I'm not sure I'll have a follow up because these ENTs never take a proactive approach to try and treat progressing hearing loss and tinnitus. They just watch you go deaf or go mad with disabling tinnitus and then propose you a cochlear implant. I'm looking for ENTs who are willing to take a minimal risk and consider treatments also in presence of limited diagnostics, since the inner ear diagnostics is rubbish.

However, if I see this ENT again I will ask about Phase 2b. My impression is that they think something can be salvaged with the next phases, given there is absolutely nothing in the market, but the results are underwhelming compared to previous expectations. A little similar to what has happened with FX-322 but worse, as Audion has less margin for improvement.
Well, ENTs really can't do anything at the moment so what do you want them to do?
 
Well, ENTs really can't do anything at the moment so what do you want them to do?
Why do you say they can't do anything? Some forum members found solutions only after they insisted through many doctors. One saw their vestibular issues heal after a long course of antivirals, as in the papers by Gaceck, but no previous ENT they saw wanted to adopt that because it is unconventional. ENTs could definitely dare more to help patients but most of the time just watch their back. The diagnostics of the inner ear is very poor. This means you have to try treatments even in presence of circumstantial/incomplete evidence. If you suspect repeated viral attacks, administer a long course of antivirals, even if you are not sure (and you can't be). If you suspect AIED, perhaps try repeated courses of steroids, or other medications for autoimmune conditions.

Instead, what we get is sit there and wait for the patient to go deaf and then do a cochlear implant. Perhaps this is inevitable, but what would you have to lose in trying to save some hearing with the above approaches? If you are wrong on the viral attacks, you administered antivirals for nothing, a calculated risk that can be taken unless you are allergic/sensitive to that class of medications. But if you do have viral attacks and you do nothing but wait your hearing to be completely gone, that's even worse, you get a cochlear implant when you could have kept your hearing for longer through a medication protocol.
 
New trial (Phase 2) about to commence:

A Trial of LY3056480 in Patients With SNLH (VESTA)

What's interesting is that they will use different dosage schedules. Once every couple of days, once weekly and once every two weeks, each schedule four injections.

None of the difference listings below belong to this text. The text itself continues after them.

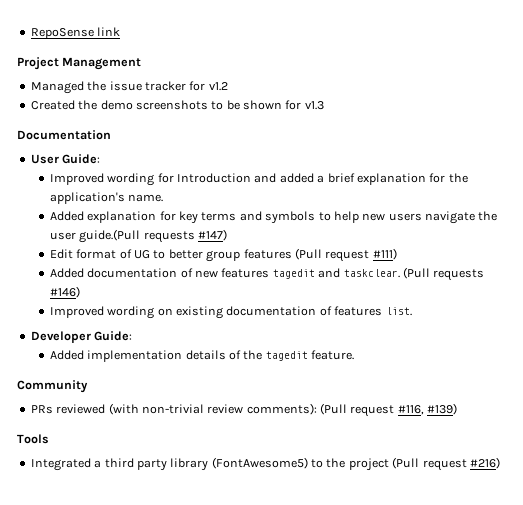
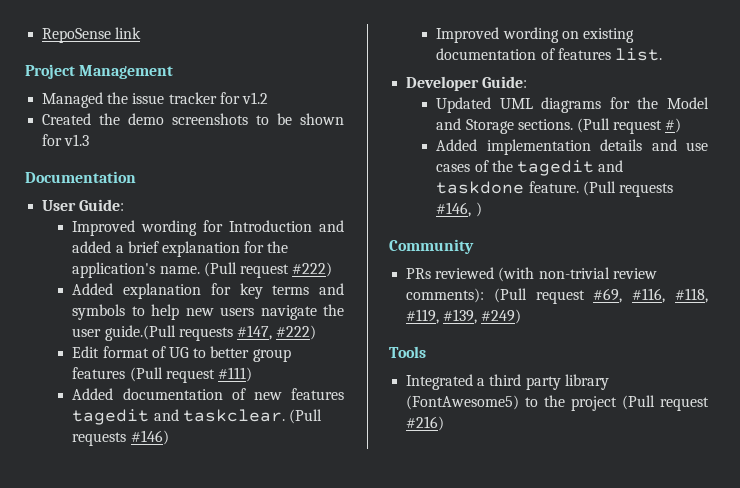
+ (Pull request #222)
- Added explanation for key terms and symbols to help new users navigate the user guide.(Pull requests #147)
+ Added explanation for key terms and symbols to help new users navigate the user guide.(Pull requests #147, #222)
+ Updated UML diagrams for the Model and Storage sections. (Pull request #)
- Added implementation details of the tagedit feature.
+ Added implementation details and use cases of the tagedit and taskdone feature. (Pull requests #146, )
- PRs reviewed (with non-trivial review comments): (Pull request #116, #139)
+ PRs reviewed (with non-trivial review comments): (Pull request #69, #116, #118, #119, #139, #249)

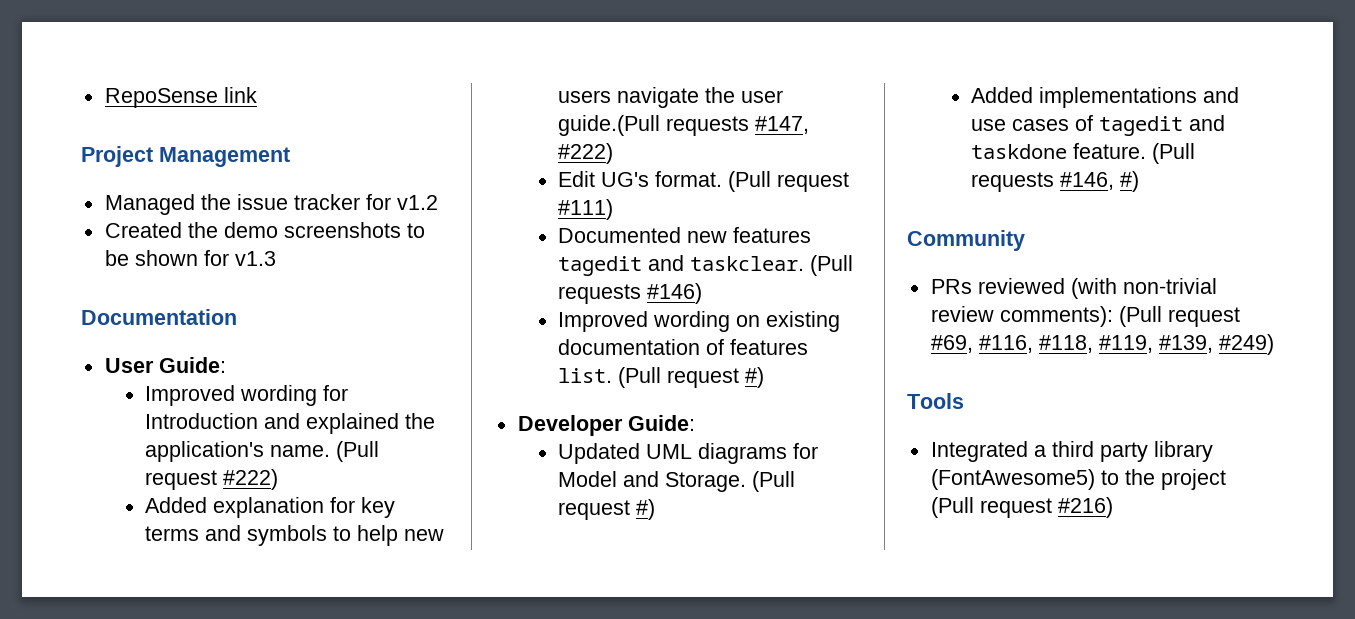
- Improved wording for Introduction and added a brief explanation for the application's name.
+ Improved wording for Introduction and explained the application's name.
- Edit format of UG to better group features (Pull request #111)
+ Edit UG's format. (Pull request #111)
- Added documentation of new features tagedit and taskclear.
+ Documented new features tagedit and taskclear.
- Improved wording on existing documentation of features list.
+ Improved wording on existing documentation of features list. (Pull request #)
- Updated UML diagrams for the Model and Storage sections.
+ Updated UML diagrams for Model and Storage.
- Added implementation details and use cases of the tagedit and taskdone feature.
+ Added implementations and use cases of tagedit and taskdone feature.
- (Pull requests #146, )
+ (Pull requests #146, #)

Learning from Frequency Therapeutics?

I do find it odd that speech in noise seems to be the only outcome measure. I think they're basing this on the results of Phase 1. It's the same as with FX-322; speech in noise improves a little, but nothing with regards to the audiogram.
 
New trial (Phase 2) about to commence:

A Trial of LY3056480 in Patients With SNLH (VESTA)

What's interesting is that they will use different dosage schedules. Once every couple of days, once weekly and once every two weeks, each schedule four injections. Learning from Frequency Therapeutics?

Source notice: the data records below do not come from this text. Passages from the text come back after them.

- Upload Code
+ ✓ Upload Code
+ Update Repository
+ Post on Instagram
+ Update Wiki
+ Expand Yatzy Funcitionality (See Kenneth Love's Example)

I do find it odd that speech in noise seems to be the only outcome measure. I think they're basing this on the results of Phase 1. It's the same as with FX-322; speech in noise improves a little, but nothing with regards to the audiogram.
Estimated Study Completion Date: March 2025 :cry:
 
This whole thing feels like someone's part-time project. I think with the lack of urgency you'd have to assume that the results have been unspectacular. Yet they mosey along...

I hope I'm left with egg on my face. Eventually.